The US stock market sank deeper into the red following sluggish economic reports on Monday and bad news from a couple of blue chip giants.
The Dow fell 600 points or 2.6%. The S&P 500 lost 2.6% and retreated to its lowest level of the year. And the Nasdaq joined the Dow & S&P 500 in negative territory for 2018. All three indexes have plunged about 7% so far this December.
And the Russell 2000 index of small-cap stocks tumbled into a bear market, marking a 20% decline from the record highs notched in late August.
A weaker reading from the New York Federal Reserve about manufacturing in the Empire State and a drop in confidence from the nation’s homebuilders weighed on the markets.
“Investors are zeroing in on this idea of slower growth for 2019,” said Michael Arone, chief investment strategist at State Street Global Advisors. “More people are worried about a recession in late 2019 or 2020.”
The political noise in Washington isn’t helping either. President Trump, in a tweet Monday morning, repeated his criticism of the Federal Reserve for its recent rate hikes. The Fed meets Wednesday and is widely expected to raise rates again.
But Trump tweeted that “it is incredible that with a very strong dollar and virtually no inflation, the outside world blowing up around us, Paris is burning and China way down, the Fed is even considering yet another interest rate hike. Take the Victory!”
The Fed is supposed to be politically independent. Any evidence that it might be swayed by attacks from Trump could unnerve the markets.
“If the Fed doesn’t raise rates it will look like it’s succumbing to the bullying of Trump’s tweets,” Arone said.
But Nancy Perez, managing director at Boston Private, said the Fed is likely to slow down its pace of rate hikes in 2019 simply because the economy is slowing, not because of pressure from Trump.
Perez added that the recent market turmoil is justified because investors are readjusting to this fact.
“We have been getting a bump in profit margins due to lower taxes but the earnings growth itself is not sustainable,” Perez said. “Projections will come down and volatility will continue.”
J&J, UnitedHealth and Goldman Sachs were the day’s big movers
Investors had more to worry about than the economy and politics though.
The Dow’s losses were led by a continued drop in healthcare and consumer products giant Johnson & Johnson.
J&J (JNJ) plunged 10% Friday following a bombshell report by Reuters alleging that J&J was aware its trademark baby powder contained asbestos. J&J has said the Reuters report is factually incorrect. But the stock still fell another 3% Monday.
Dow component UnitedHealth (UNH) fell nearly 2% after a federal judge in Texas ruled late Friday that the individual mandate of the Affordable Care Act, aka Obamacare, was unconstitutional.
This is unlikely to affect health coverage for Americans for quite some time, but it does lead to further uncertainty about the ultimate fate of the landmark law.
Shares of rival insurer Cigna (CI) — which is in the process of merging with pharmacy benefits manager Express Scripts (ESRX) — and drugstore giant CVS (CVS), which recently acquired insurer Aetna — were lower Monday as well.

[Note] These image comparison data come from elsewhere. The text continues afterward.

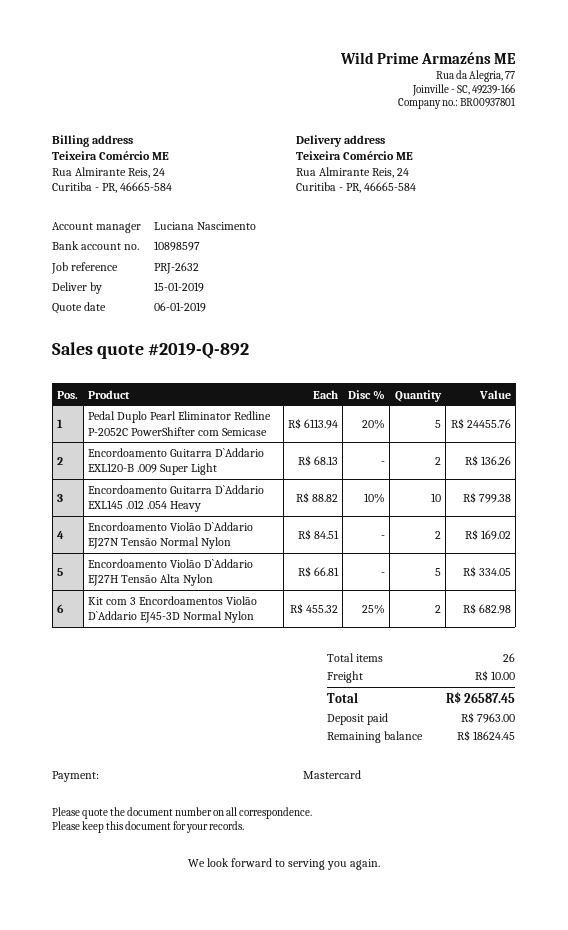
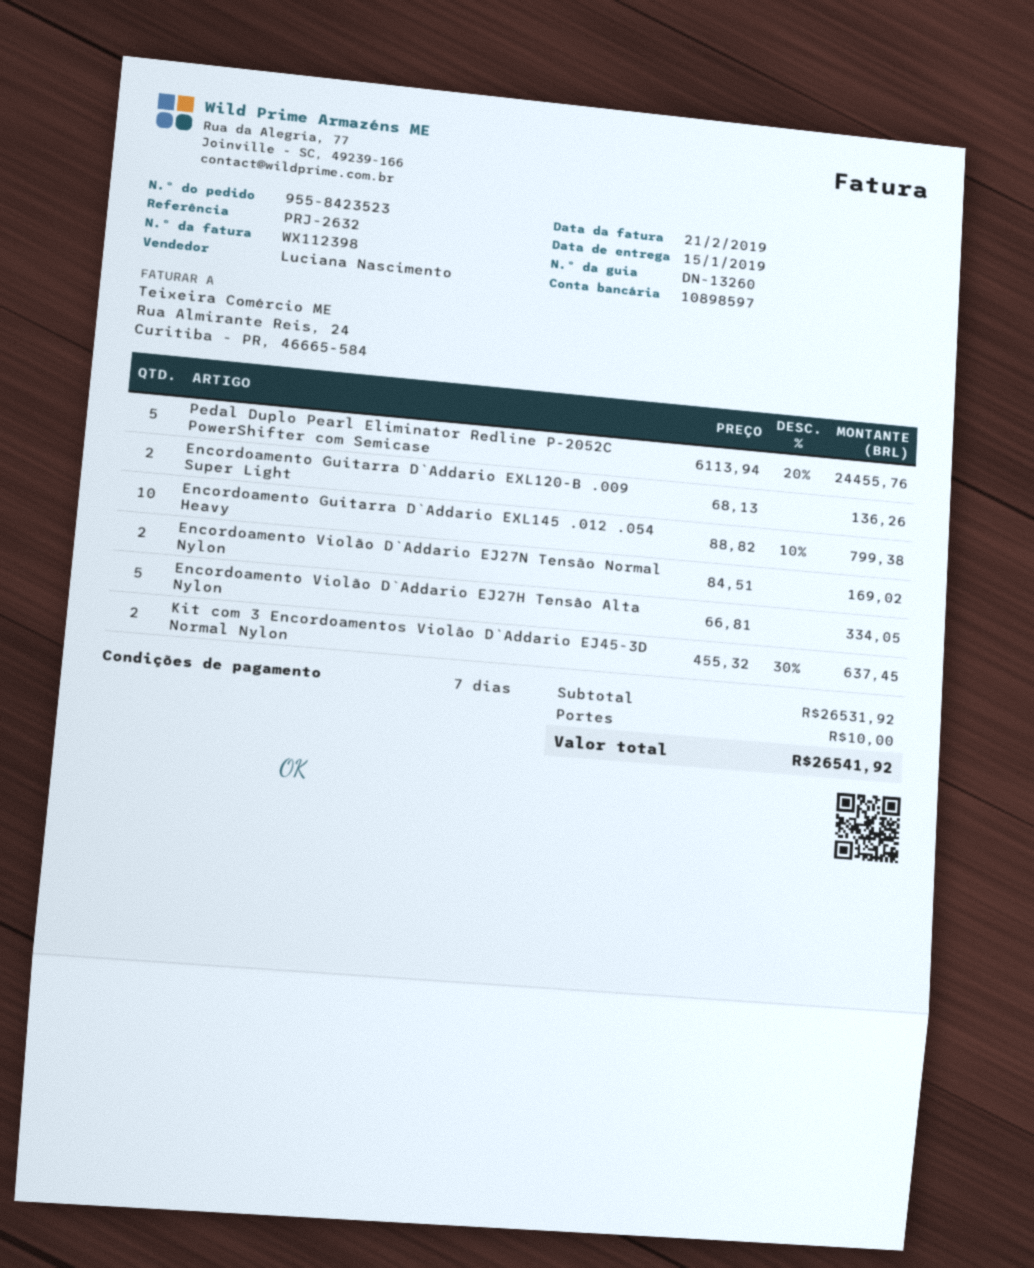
Kit com 3 Encordoamentos Violão D`Addario EJ45-3D Normal Nylon: 2 x 455.32 - 25% = 682.98 -> 2 x 455.32 - 30% = 637.45
total: 26587.45 -> 26541.92

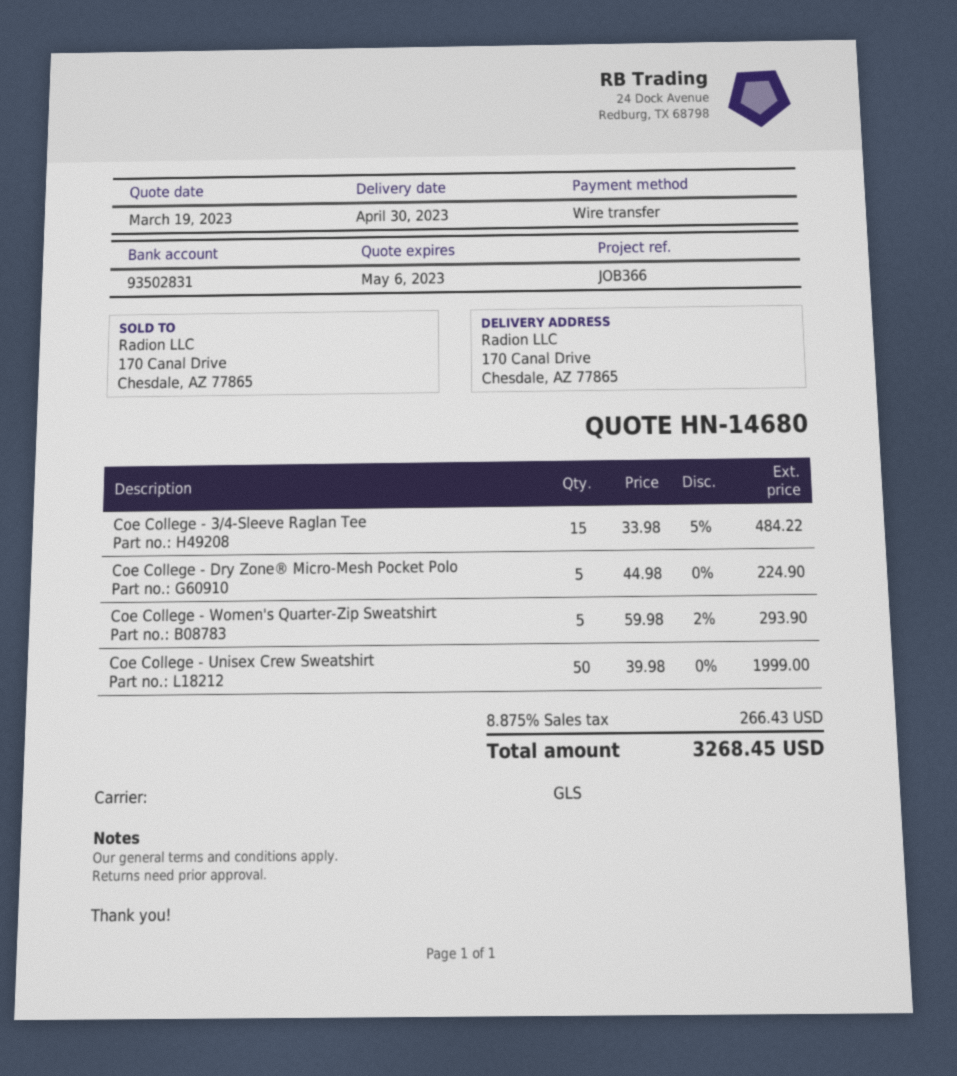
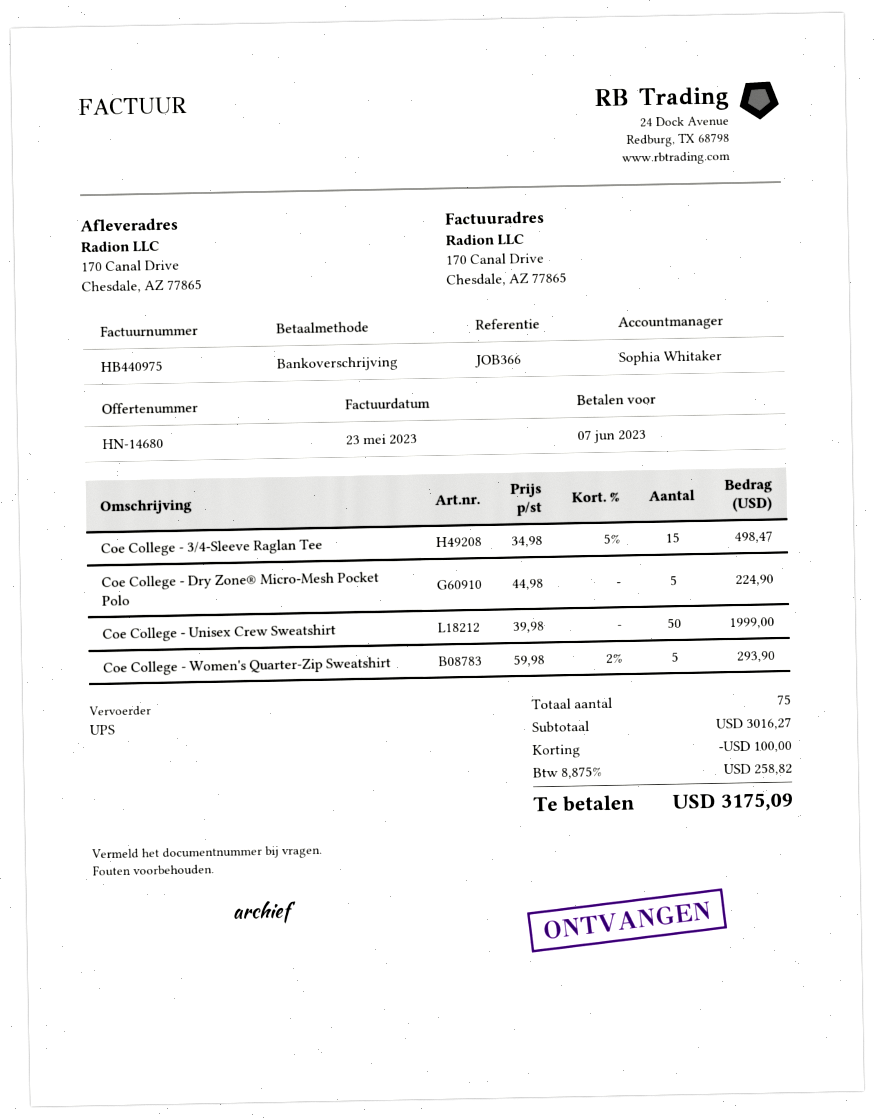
shipping method: GLS -> UPS
Coe College - 3/4-Sleeve Raglan Tee: 15 x 33.98 - 5% = 484.22 -> 15 x 34.98 - 5% = 498.47
discount: none -> 100.00
tax: 8.875% = 266.43 -> 8.875% = 258.82
total: 3268.45 -> 3175.09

And Dow component Goldman Sachs (GS) was weighing on the broader market too. The Wall Street investment banking giant is in the middle of a scandal in Malaysia.
The Malaysian government filed criminal charges against Goldman Sachs Monday due to its involvement with investment fund 1MDB.
Malaysia has accused Goldman Sachs of misleading investors about bond sales for the fund that were underwritten by Goldman Sachs. The Fed is said to be looking into Goldman Sachs’ ties to 1MDB as well.
Shares of Goldman Sachs fell 3% Monday for the ninth day in a row. They are now down nearly 35% this year, making the stock the Dow’s worst performer of 2018.